Cette stabilité des prix des transactions, en 2008, correspond à un marché dont le volume global est en repli. Selon Interfimo, on a recensé l’an passé environ 1 200 cessions de fonds de commerce, ce qui, avec les cessions de parts sociales, correspond à 1 500 changements de titulaires. Un chiffre très inférieur à celui de 2007 et qui traduit donc une chute du nombre de mutations de 14 %. En deux ans – depuis 2006 -, la baisse est même de 30 %.
Phénomène inquiétant, ce faible volume de transactions est, en outre, surtout le fait des départs à la retraite. On en a compté 1 350 en 2008, soit le double d’il y a cinq ans. S’il n’y avait pas eu ce nombre record de cessations d’activité, le marché des transactions aurait été particulièrement atone. Ce qui fait dire aux responsables d’Interfimo que « le marché des transactions est aujourd’hui en crise, et même bloqué, puisque l’on assiste à un très fort vieillissement de la profession, qui se renouvelle très lentement, les cessions en cours de carrière devenant désormais anecdotiques ».

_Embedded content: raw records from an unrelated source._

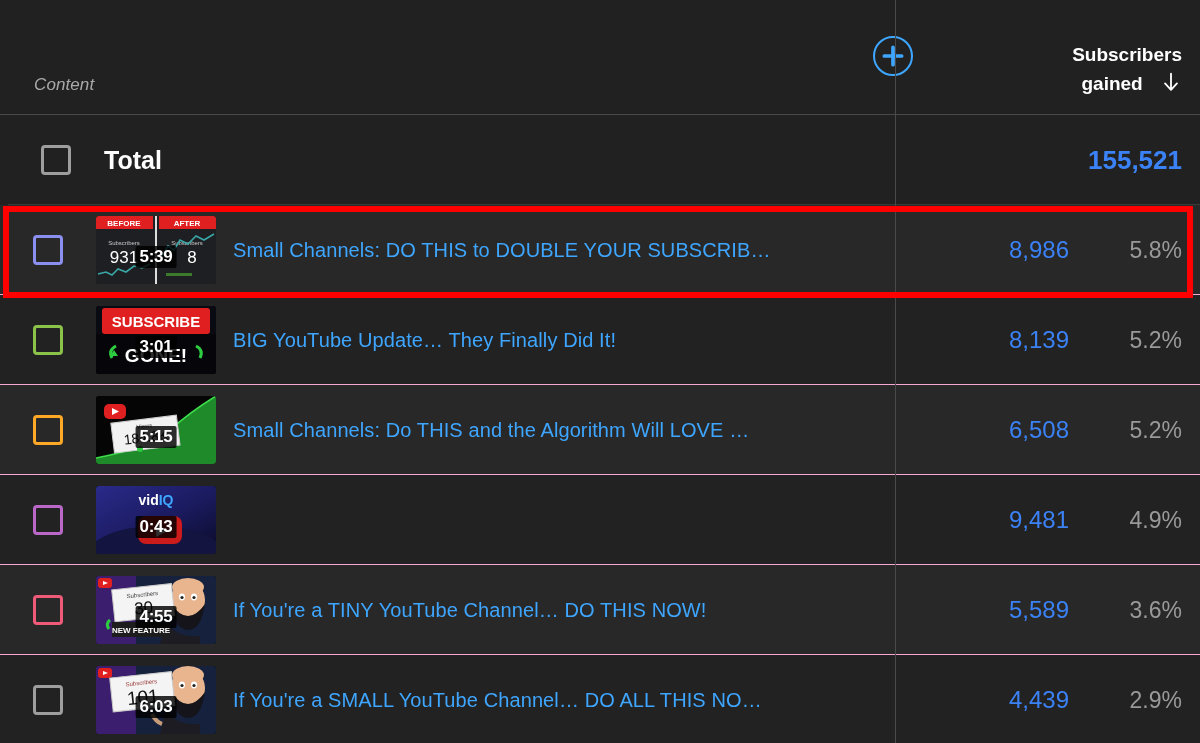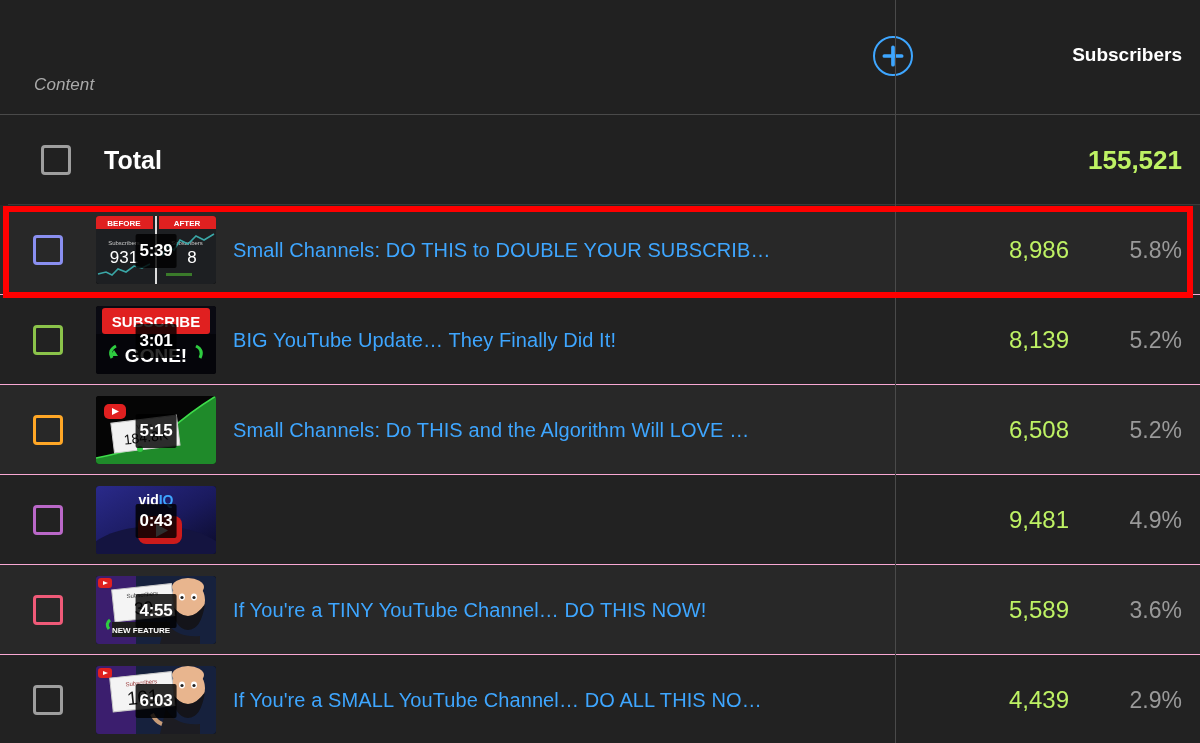--- a/index.html
+++ b/index.html
@@ -191,6 +191,14 @@
 
     <div class="header-metric">
       <div><span>Subscribers</span></div>
+      <div>
+        <span class="lbl-l2">gained</span>
+        <span class="sort-arrow">
+          <svg viewBox="0 0 24 24" width="22" height="22">
+            <path d="M12 3 L12 20 M5.5 13.5 L12 20.5 L18.5 13.5" stroke="#ffffff" stroke-width="2" fill="none" stroke-linecap="round" stroke-linejoin="round"></path>
+          </svg>
+        </span>
+      </div>
     </div>
   </div>
 

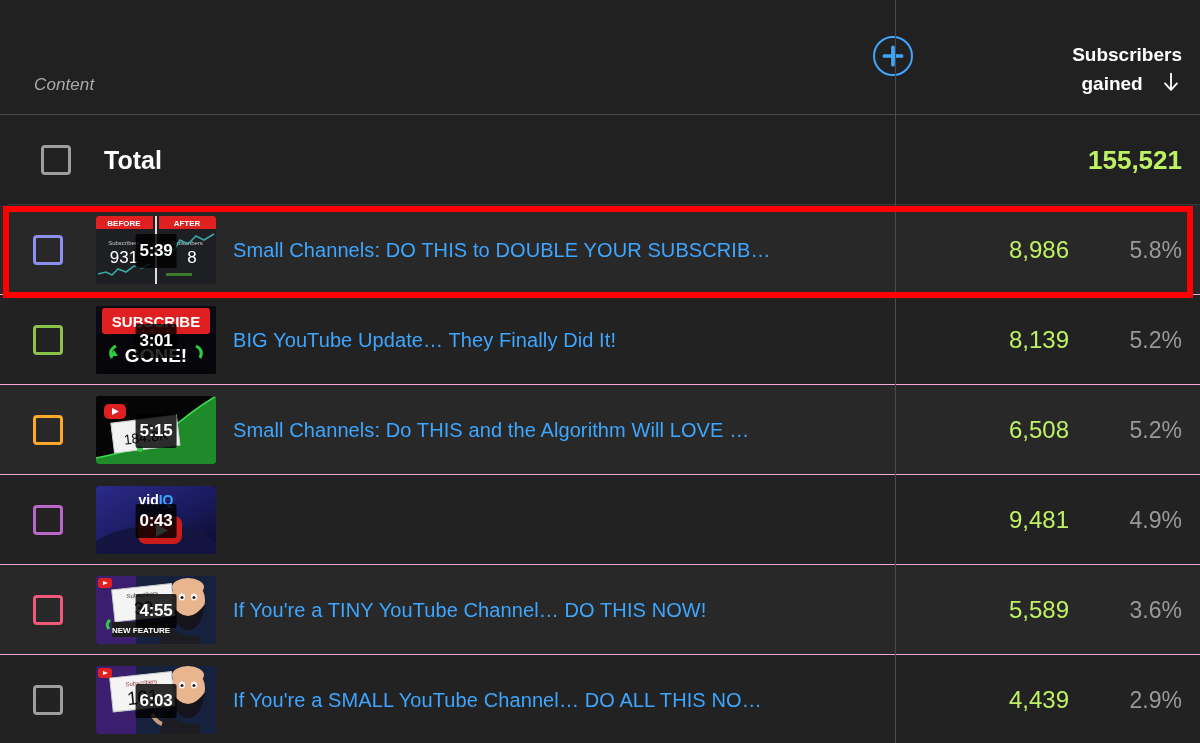--- a/index.html
+++ b/index.html
@@ -145,7 +145,7 @@
     right: 131px; top: 50%;
     transform: translateY(-50%);
     font-size: 24px;
-    color: #bef264;
+    color: #3b82f6;
     text-align: right;
     white-space: nowrap;
   }

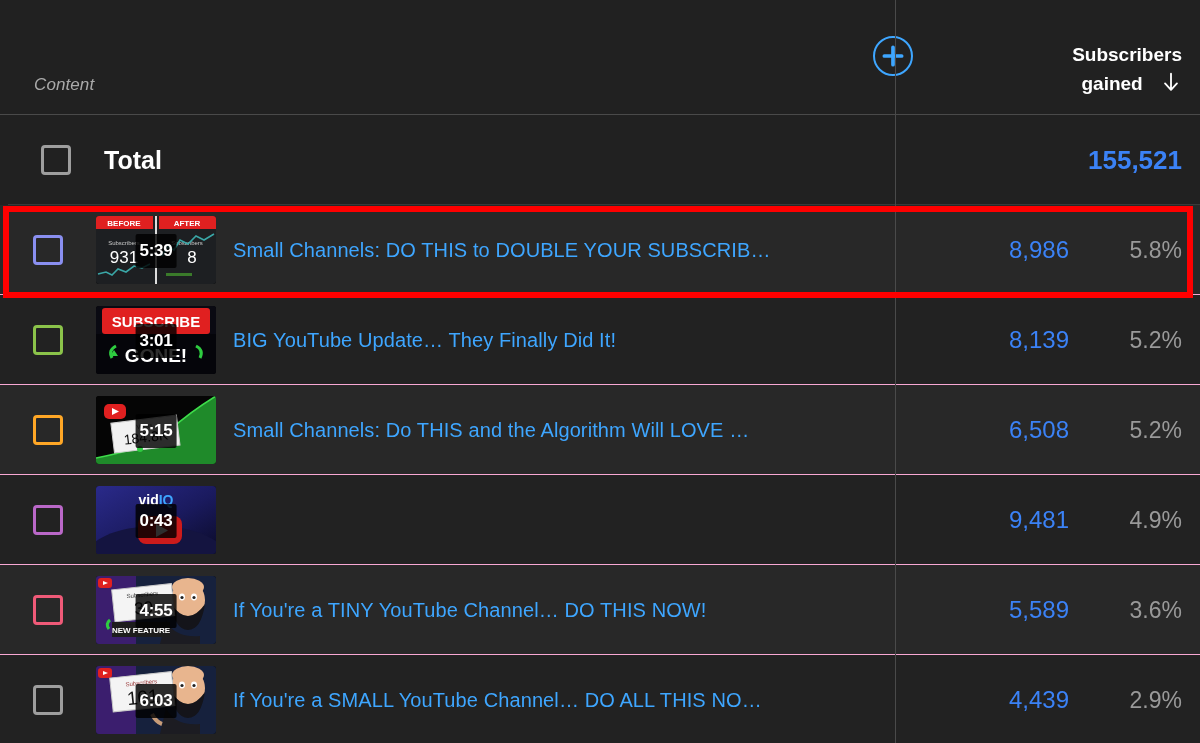--- a/index.html
+++ b/index.html
@@ -120,7 +120,7 @@
     color: #fff;
     font-size: 17px;
     font-weight: bold;
-    padding: 7px 4px;
+    padding: 1px 4px;
     border-radius: 2px;
     line-height: 20px;
     letter-spacing: -0.3px;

Bien sûr, là aussi, cette faible mobilité des pharmaciens est inégalement répartie sur le territoire. L’Aquitaine, la Franche-Comté, la Lorraine et la Haute-Normandie ont connu en 2008 un nombre de mutations en hausse, alors qu’elles étaient caractérisées par un faible turn over en 2007. De même pour le Limousin qui, en revanche, constituait déjà la région la plus dynamique en 2007. De même également pour l’Alsace, région où le nombre de mutations était faible depuis plusieurs années, mais qui enregistre une légère progression depuis deux ans. À noter également que l’Ile-de-France s’est distinguée en 2008 par son dynamisme, puisqu’on y a enregistré un taux de 63 mutations pour 1 000 officines.
La SEL en vedette.
Dernière caractéristique du marché en 2008 : la place dorénavant prépondérante prise par les sociétés d’exercice libéral (SEL). L’an dernier, en effet, 58 % des acquisitions ont été réalisées par le biais de cette structure juridique. « Dans les mois qui viennent, nous allons dépasser les 5 000 SEL sur le territoire, et cette structure va devenir à très court terme la référence de la profession », affirme Luc Fialletout.

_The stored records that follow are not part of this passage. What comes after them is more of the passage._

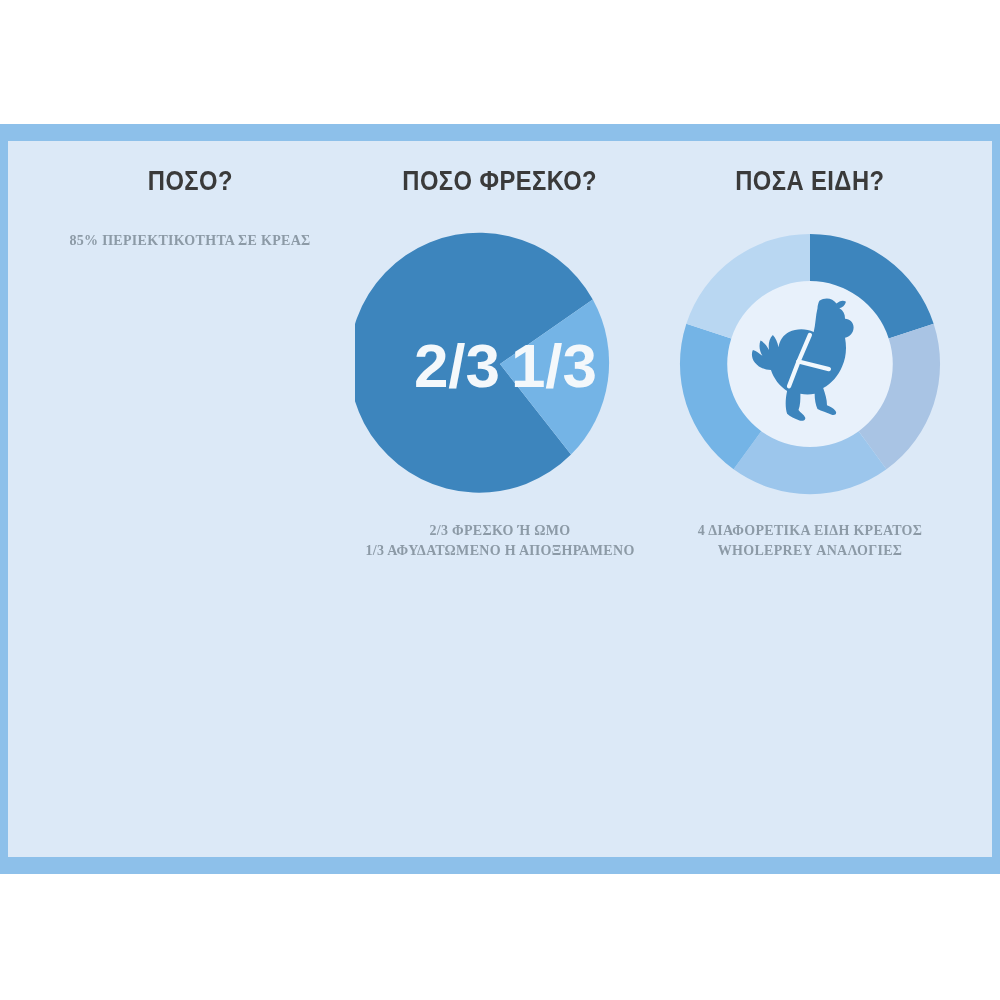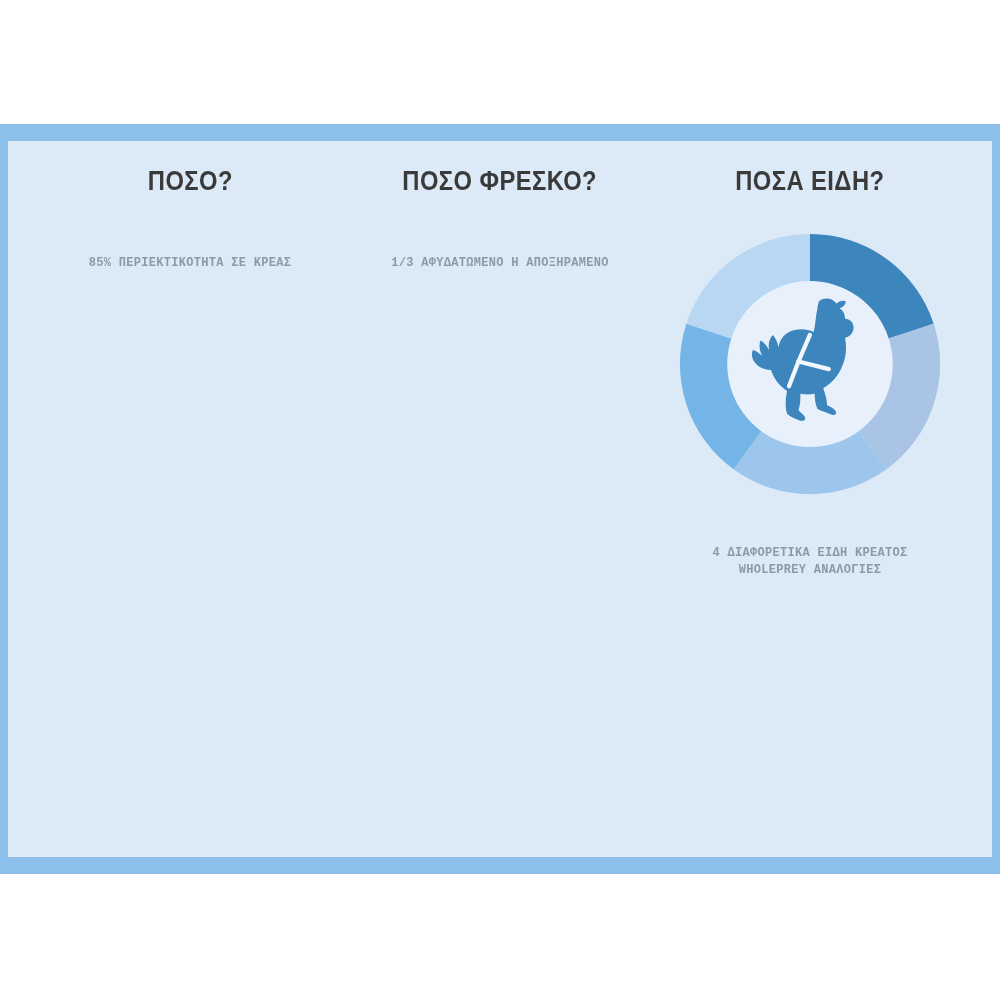--- a/index.html
+++ b/index.html
@@ -85,9 +85,9 @@
   }
 
   .caption {
-    margin-top: 36px;
-    font-family: Liberation Mono, monospace;
-    font-size: 12px;
+    margin-top: 12px;
+    font-family: Liberation Serif, serif;
+    font-size: 14px;
     font-weight: bold;
     color: #8c9aa6;
     text-align: center;

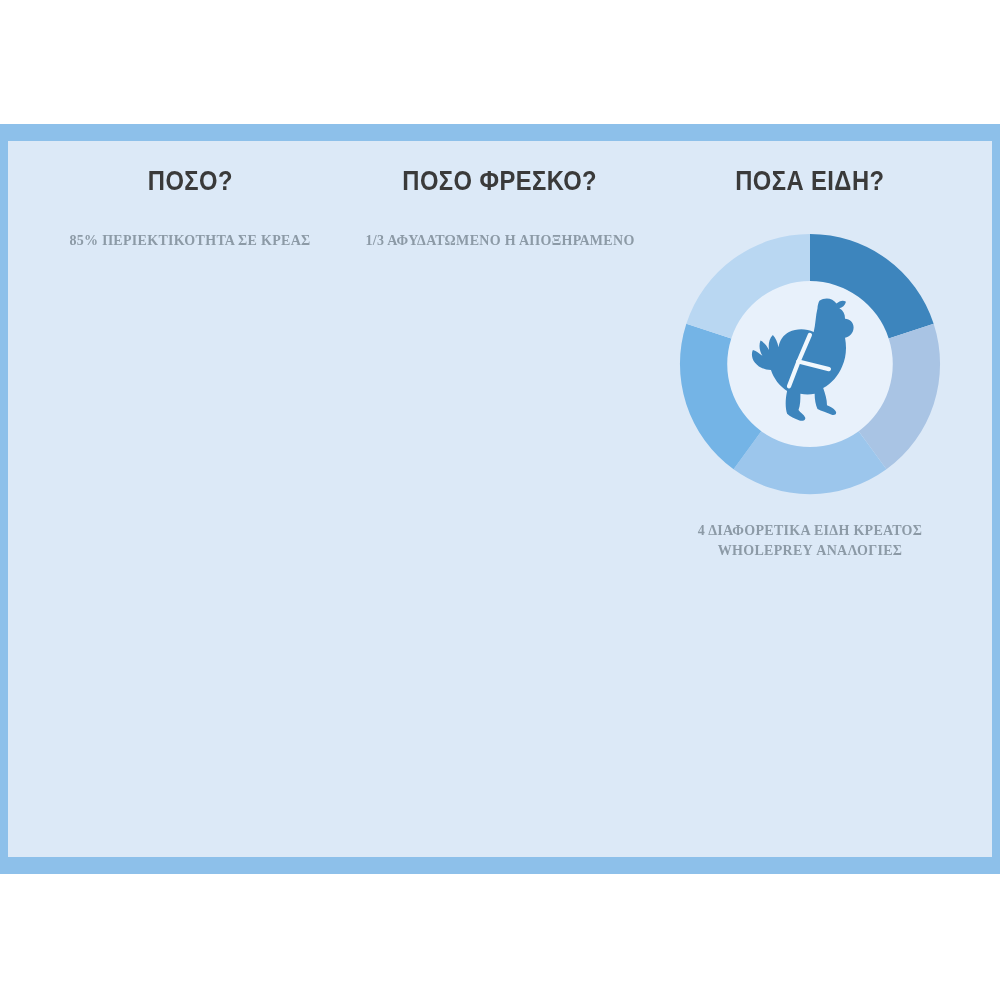--- a/index.html
+++ b/index.html
@@ -134,6 +134,22 @@
     <div class="column">
       <div class="col-heading">ΠΟΣΟ ΦΡΕΣΚΟ?</div>
 
+      <div class="chart-slot">
+        <svg width="290" height="290" viewBox="0 0 290 290">
+
+          <path d="M 237.8 80.6
+                   A 130 130 0 1 0 216.0 235.6
+                   L 145 145
+                   Z" fill="#3d85bd"></path>
+
+          <path d="M 237.8 80.6
+                   A 130 130 0 0 1 216.0 235.6
+                   L 145 145
+                   Z" fill="#74b4e6"></path>
+          <text x="102" y="168" text-anchor="middle" class="pie-label">2/3</text>
+          <text x="199" y="168" text-anchor="middle" class="pie-label">1/3</text>
+        </svg>
+      </div>
 
       <div class="caption">
         <span class="cap-line">1/3 ΑΦΥΔΑΤΩΜΕΝΟ Η ΑΠΟΞΗΡΑΜΕΝΟ</span>

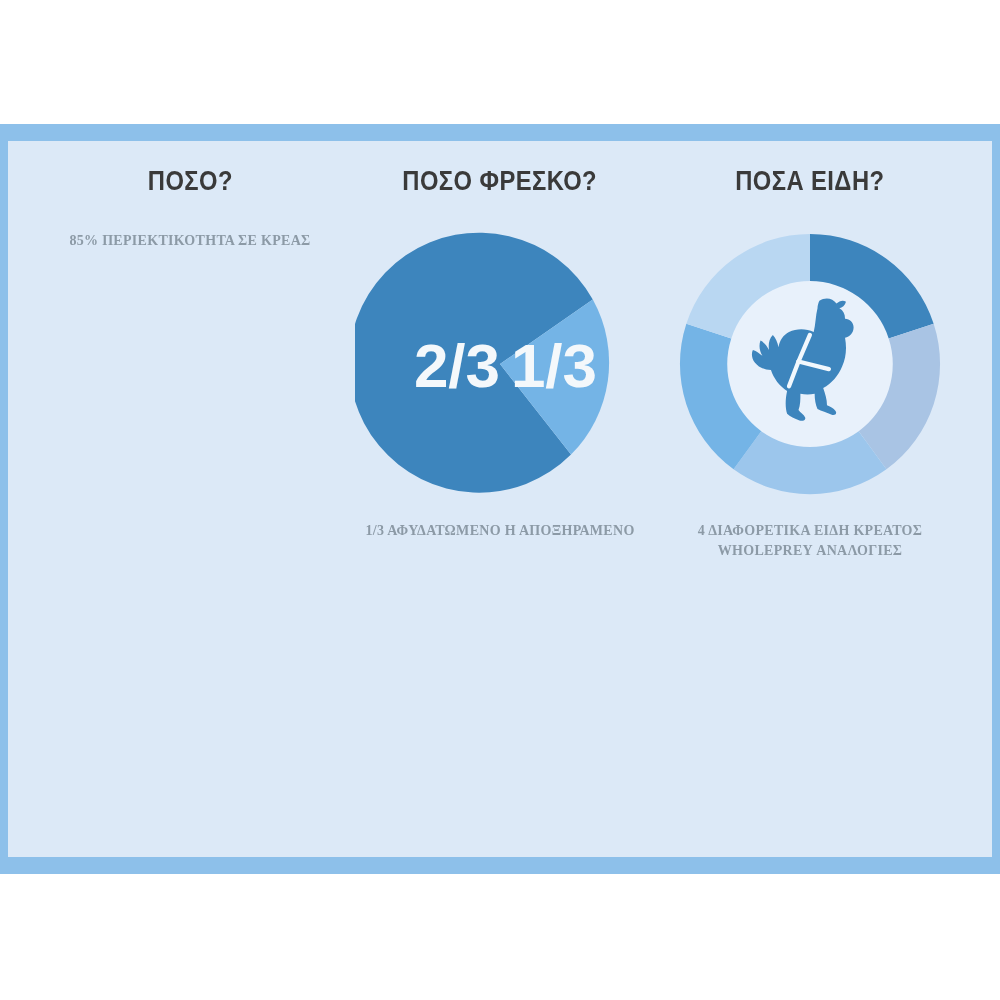--- a/index.html
+++ b/index.html
@@ -152,6 +152,7 @@
       </div>
 
       <div class="caption">
+        <span class="cap-line">2/3 ΦΡΕΣΚΟ Ή ΩΜΟ</span>
         <span class="cap-line">1/3 ΑΦΥΔΑΤΩΜΕΝΟ Η ΑΠΟΞΗΡΑΜΕΝΟ</span>
       </div>
     </div>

Petit bémol néanmoins : les SEL constituées pour acquérir des officines ne sont pas toujours de « vraies » SEL. Les deux tiers d’entre elles ne comptent, en effet, qu’un associé unique ou un associé avec un pharmacien non exploitant.
Il reste que ce phénomène des SEL, et, très prochainement sans doute, l’apparition des holdings de pharmacie, vont bouleverser encore le marché des transactions et les modes de valorisation des officines. On peut le craindre ou l’espérer, selon que l’on se place du côté du pharmacien exploitant, du pharmacien adjoint qui souhaite s’installer ou de l’investisseur non exploitant. Mais une chose est sûre : le décrochage de plus en plus marqué que l’on observe aujourd’hui entre la décroissance de la rentabilité des officines et l’évolution à la hausse des prix de cession ne pourra pas durer longtemps encore sans faire de dégâts.